It still surprises me when the sun sets before nine. For some reason, I still expect the everlasting sunshine of summer. As the days grow darker, I find myself reflecting on how I can prepare for this new season, and what it means to live a darker existence.
Even as a child, I’ve always appreciated the darkness. It’s less abrasive on my eyes, so I look forward to the shorter days after spending so many nights with a blanket over my head to combat the sunlight. With these shorter days, I find myself awakening to the world—spending time walking outside, visiting with friends, appreciating how society shifts towards a new existence in the fall.
There’s something lovely in dark, moody evenings with lamps and lights aglow. Unlike the feeling of being seen throughout the light hours, darkness invites anonymity, which in turn invites each person to silently reckon with themselves.

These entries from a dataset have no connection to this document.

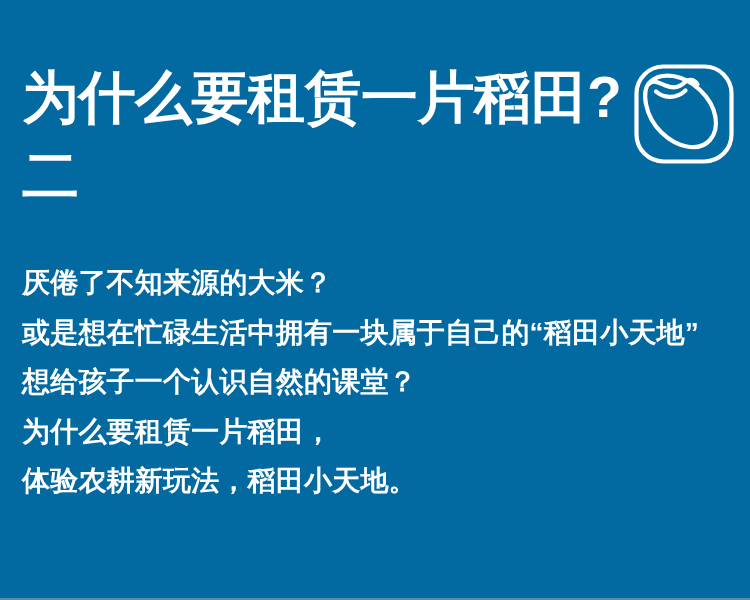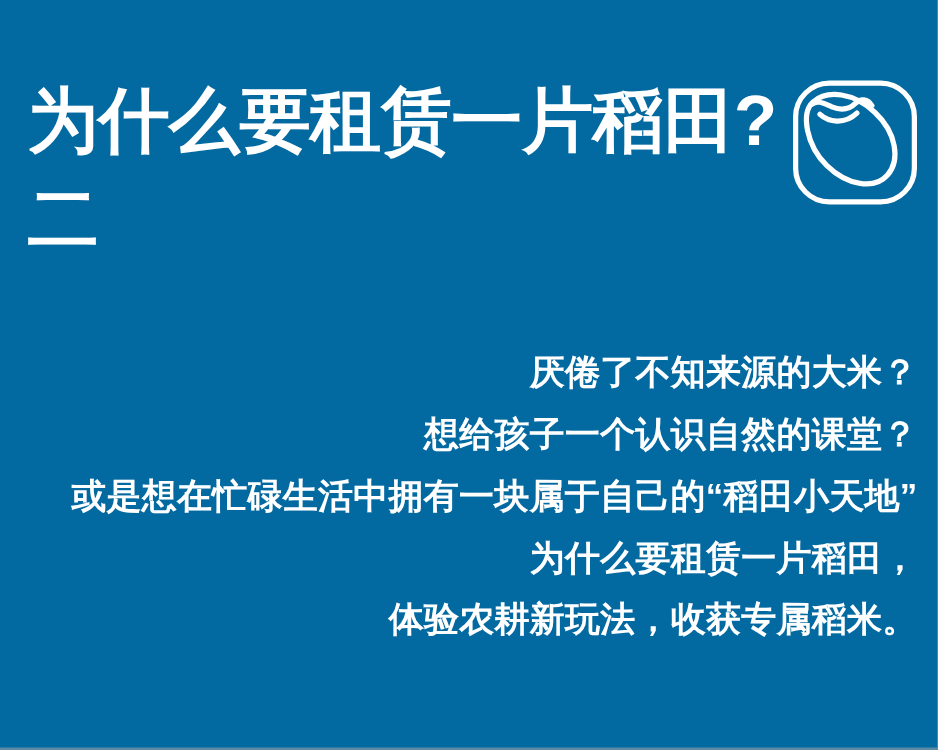--- a/index.html
+++ b/index.html
@@ -72,9 +72,8 @@
   .body-copy {
     position: absolute;
     left: 22px;
-    top: 273px;
+    top: 258px;
     width: 712px;
-    text-align: right;
   }
 
   .copy-line {

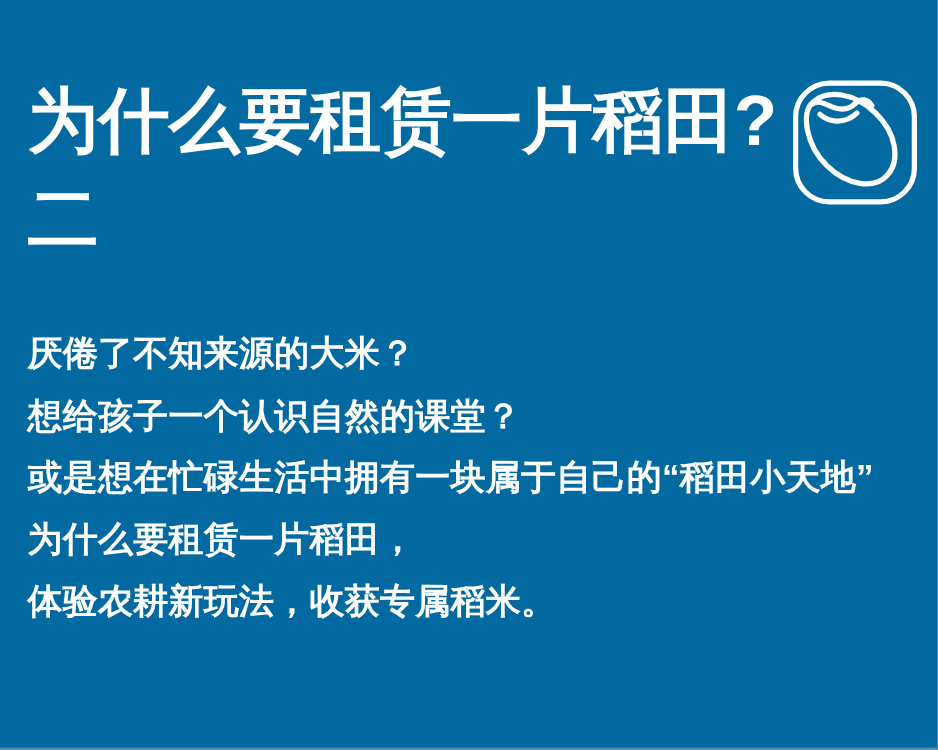--- a/index.html
+++ b/index.html
@@ -134,8 +134,8 @@
 
   <div class="body-copy">
     <span class="copy-line" style="color: rgb(255, 255, 255);">厌倦了不知来源的大米？</span>
+    <span class="copy-line" style="color: rgb(255, 255, 255);">或是想在忙碌生活中拥有一块属于自己的“稻田小天地”</span>
     <span class="copy-line" style="color: rgb(255, 255, 255);">想给孩子一个认识自然的课堂？</span>
-    <span class="copy-line" style="color: rgb(255, 255, 255);">或是想在忙碌生活中拥有一块属于自己的“稻田小天地”</span>
     <span class="copy-line" style="color: rgb(255, 255, 255);">为什么要租赁一片稻田，</span>
     <span class="copy-line" style="color: rgb(255, 255, 255);">体验农耕新玩法，收获专属稻米。</span>
   </div>

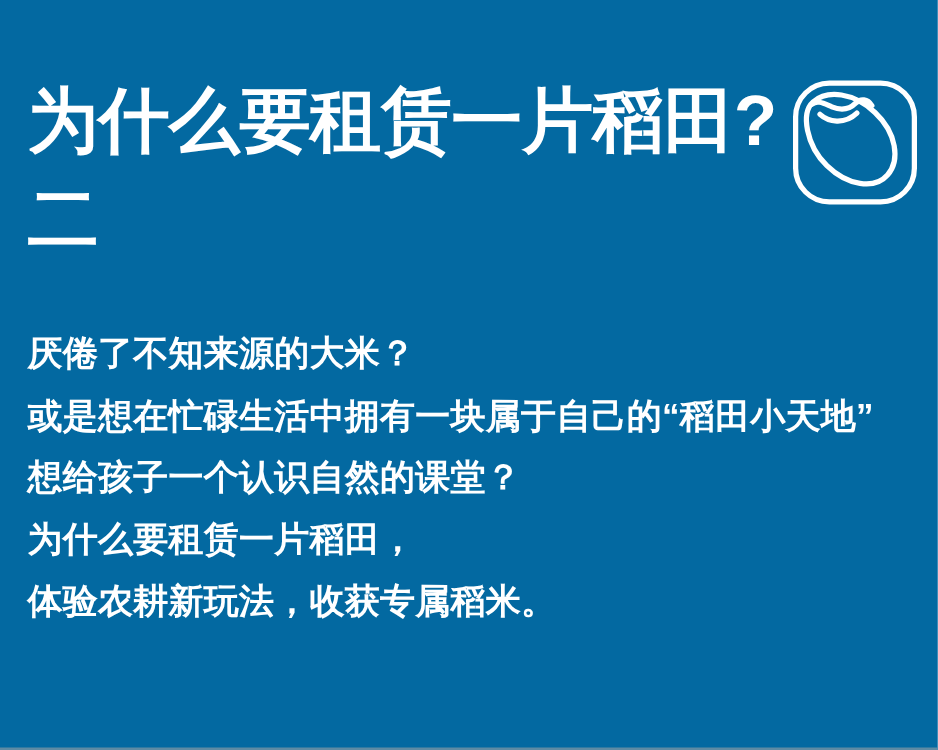--- a/index.html
+++ b/index.html
@@ -137,7 +137,7 @@
     <span class="copy-line" style="color: rgb(255, 255, 255);">或是想在忙碌生活中拥有一块属于自己的“稻田小天地”</span>
     <span class="copy-line" style="color: rgb(255, 255, 255);">想给孩子一个认识自然的课堂？</span>
     <span class="copy-line" style="color: rgb(255, 255, 255);">为什么要租赁一片稻田，</span>
-    <span class="copy-line" style="color: rgb(255, 255, 255);">体验农耕新玩法，收获专属稻米。</span>
+    <span class="copy-line" style="color: rgb(255, 255, 255);">体验农耕新玩法，稻田小天地。</span>
   </div>
 
   <div class="bottom-edge" style="background: rgb(168, 168, 168);"></div>

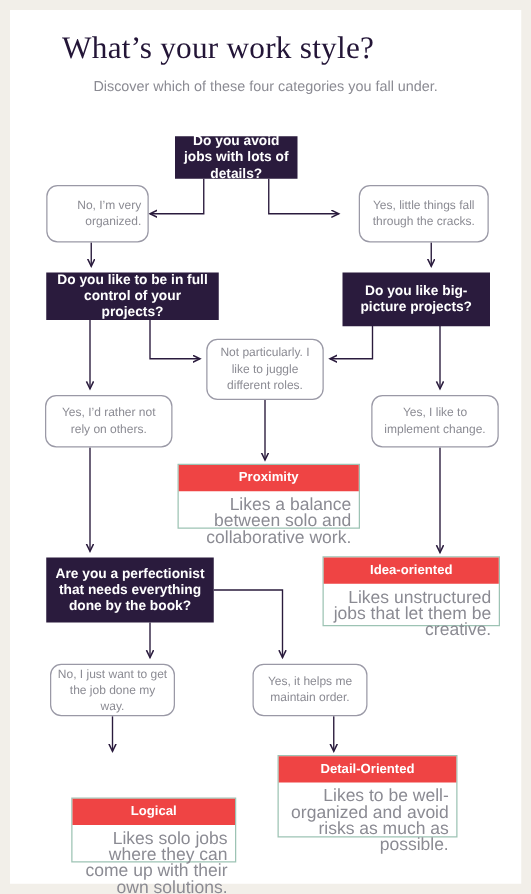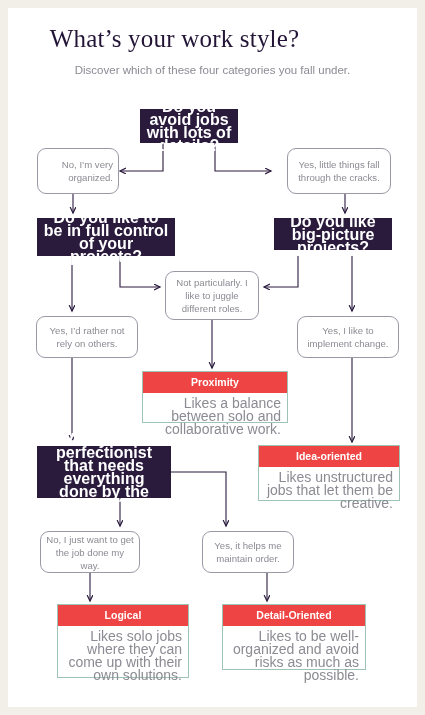--- a/index.html
+++ b/index.html
@@ -35,7 +35,7 @@
   .q{
     background:#2a1b3d;
     color:#ffffff;
-    font-size:16px;
+    font-size:11px;
     font-weight:bold;
     line-height:13px;
     display:flex;align-items:center;justify-content:center;

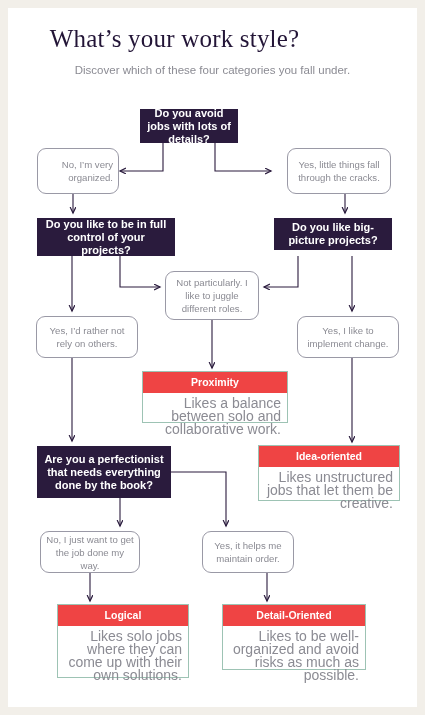--- a/index.html
+++ b/index.html
@@ -136,7 +136,7 @@
   <div class="node a" style="left:279px;top:140px;width:104px;height:46px;">Yes, little things fall through the cracks.</div>
 
   <div class="node q" style="left:29px;top:210px;width:138px;height:38px;">Do you like to be in full control of your projects?</div>
-  <div class="node q" style="left:266px;top:210px;width:118px;height:32px;">Do you like big-picture projects?</div>
+  <div class="node q" style="left:266px;top:210px;width:118px;height:43px;">Do you like big-picture projects?</div>
 
   <div class="node a" style="left:157px;top:263px;width:94px;height:49px;">Not particularly. I like to juggle different roles.</div>
 

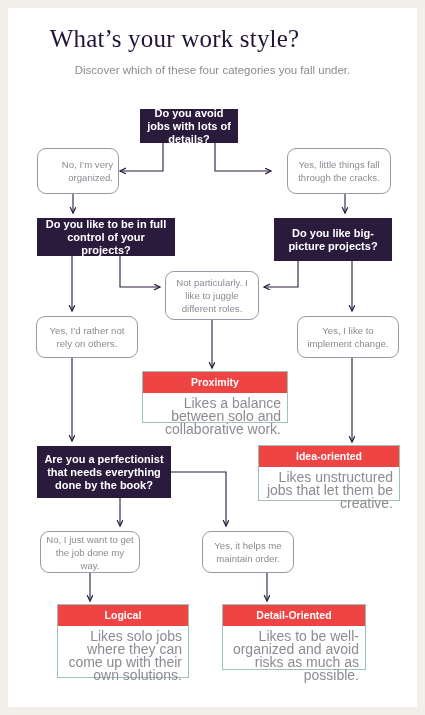--- a/index.html
+++ b/index.html
@@ -158,7 +158,7 @@
   </div>
   <div class="node a" style="left:194px;top:523px;width:92px;height:42px;">Yes, it helps me maintain order.</div>
 
-  <div class="node r" style="left:49px;top:596px;width:132px;height:74px;">
+  <div class="node r" style="left:49px;top:630px;width:132px;height:52px;">
     <div class="r-head">Logical</div>
     <div class="r-body">Likes solo jobs where they can come up with their own solutions.</div>
   </div>

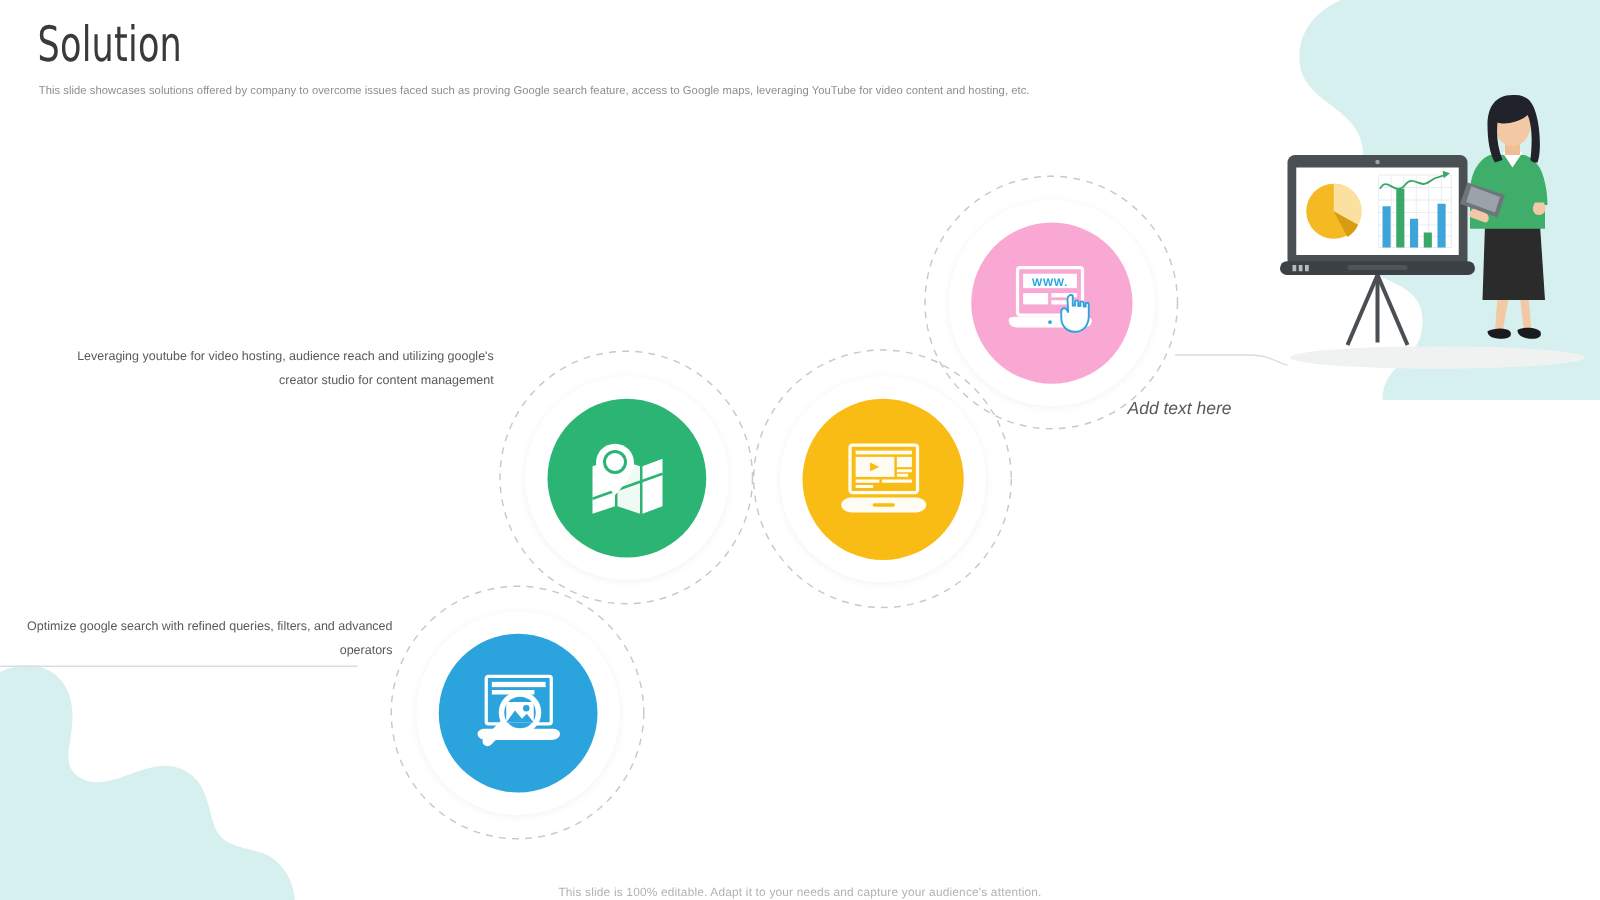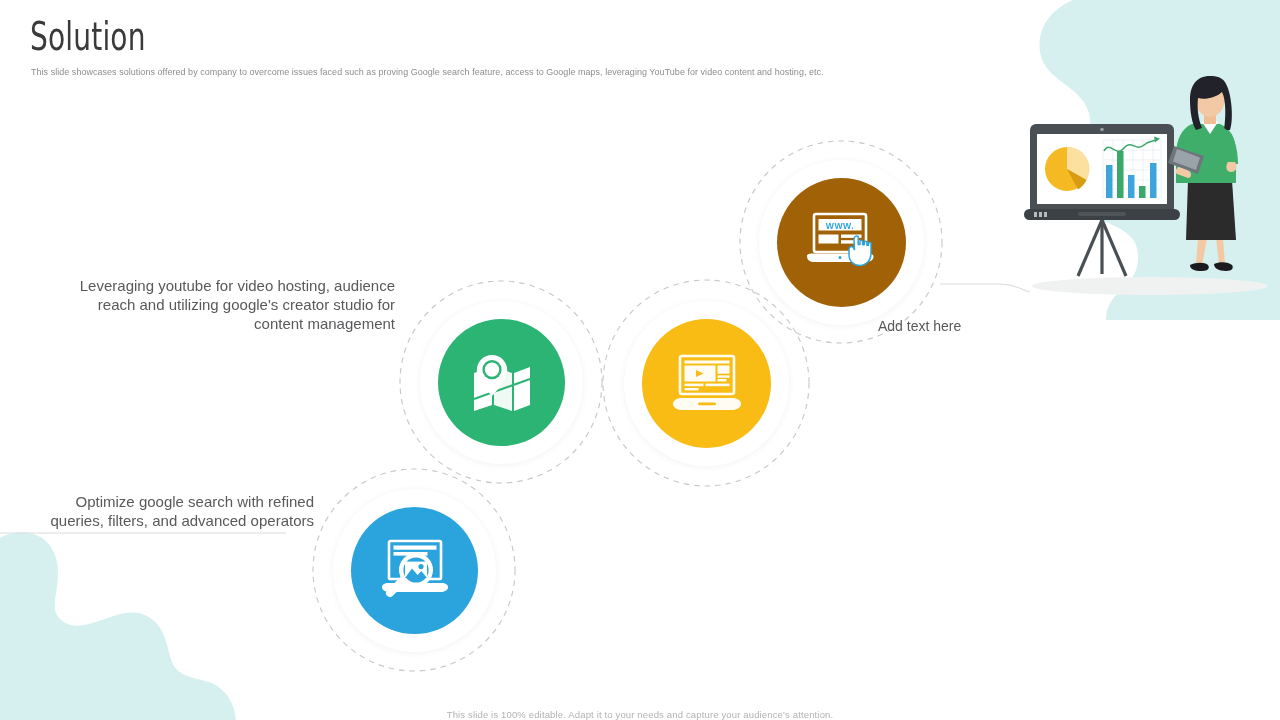--- a/index.html
+++ b/index.html
@@ -59,7 +59,7 @@
 
   
   #node-www   {left:759px; top:160px; width:165px;height:165px;}
-  #node-www   .disc{left:18px;top:18px;width:129px;height:129px;background:#a16207;align-items:center;}
+  #node-www   .disc{left:18px;top:18px;width:129px;height:129px;background:#f9a8d4;align-items:center;}
   #node-maps  {left:420px; top:301px; width:163px;height:163px;}
   #node-maps  .disc{left:18px;top:18px;width:127px;height:127px;background:#2bb473;}
   #node-video {left:624px; top:301px; width:165px;height:165px;}

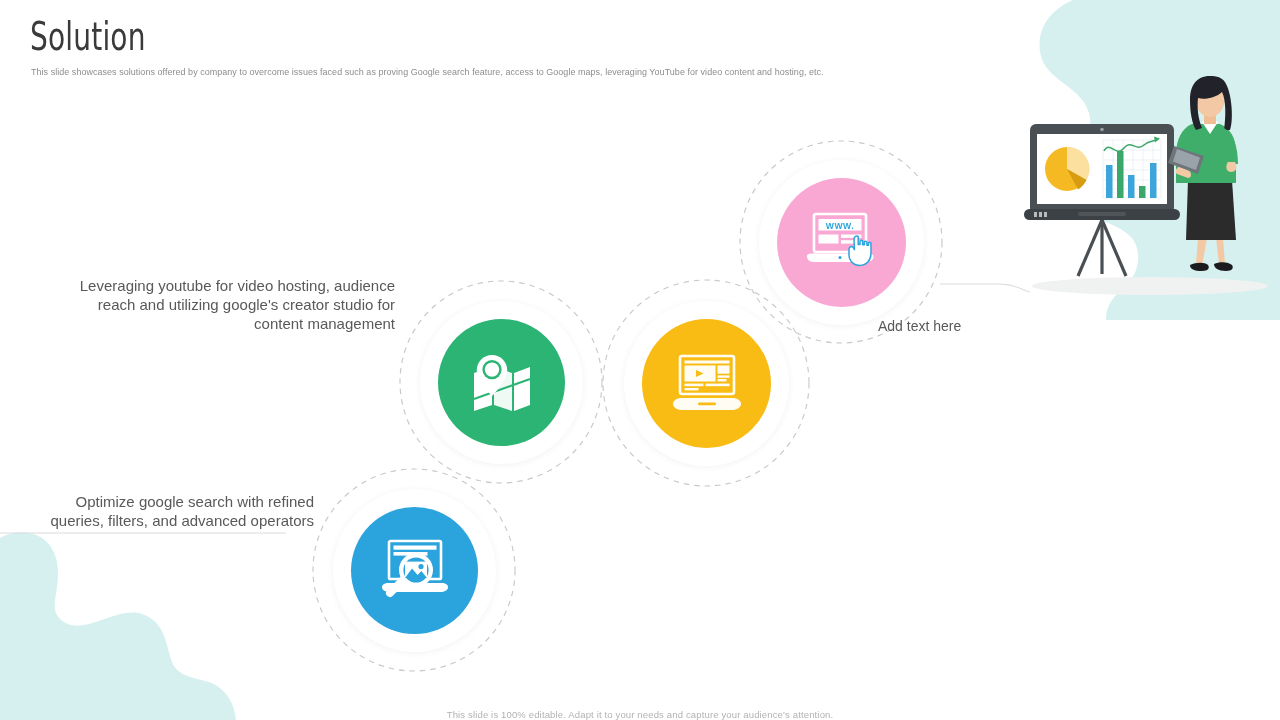--- a/index.html
+++ b/index.html
@@ -68,7 +68,7 @@
   #node-search .disc{left:18px;top:18px;width:127px;height:127px;background:#2ba4dd;}
 
   
-  .callout{position:absolute;font-size:15px;line-height:19px;color:#58595b;}
+  .callout{position:absolute;font-size:10px;line-height:19px;color:#58595b;}
   .callout.right-align{text-align:right;}
   #text-youtube{left:55px;  top:276px; width:340px;}
   #text-search {left:20px;  top:492px; width:294px;}

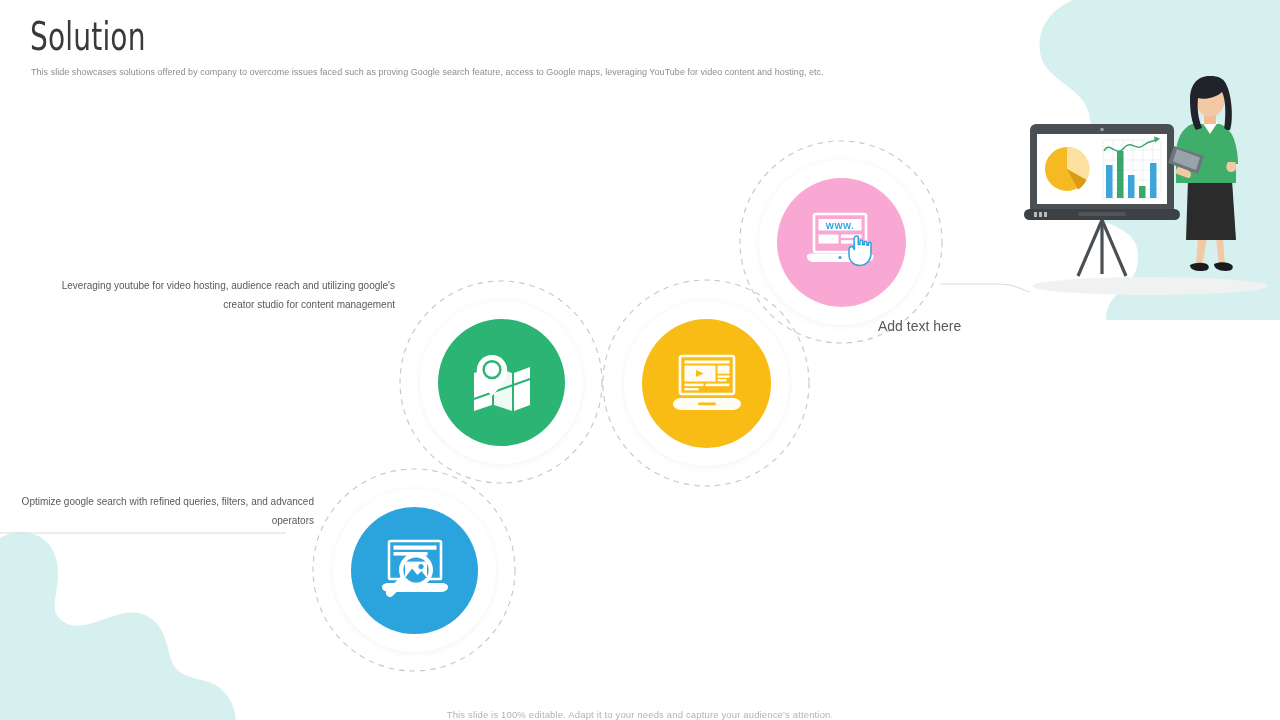--- a/index.html
+++ b/index.html
@@ -73,7 +73,7 @@
   #text-youtube{left:55px;  top:276px; width:340px;}
   #text-search {left:20px;  top:492px; width:294px;}
   #text-maps   {left:786px; top:486px; width:360px;}
-  #text-add    {left:878px; top:317px; width:200px;font-size:14px;color:#58595b;}
+  #text-add    {left:902px; top:317px; width:200px;font-size:14px;color:#58595b;font-style:italic;}
 
   
   #illustration{position:absolute;left:1020px;top:68px;width:250px;height:230px;}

In this period of darkened days, I like to remind myself of the Creation story. On the first day, God creates light and separated it from the darkness (Genesis 1:3-4). Then, on the fourth day, God made the sun, moon, and stars, thus giving us light even in the darkness. The beauty of this creation is insurmountable, and I feel that I’ve never properly appreciated the artwork of the celestial sky. As a child, I would look at the stars at night, trying to find Polaris amongst her brothers and sisters or the always-recognizable Big Dipper. I lived out in the country, then, where light pollution didn’t impact my experience of the stars.
I live in a city now, although I’m not sure how much I can consider Missoula, Montana a city after having lived in metro Atlanta. Even still, my nighttime strolls here bring their own charming loveliness as I watch the sun set and the moon shine, complemented by the glow of lamps, string lights, and store fronts.
This darkness invites to turn internally, to think about the beauty brought my nighttime, and to appreciate our surroundings in a new way.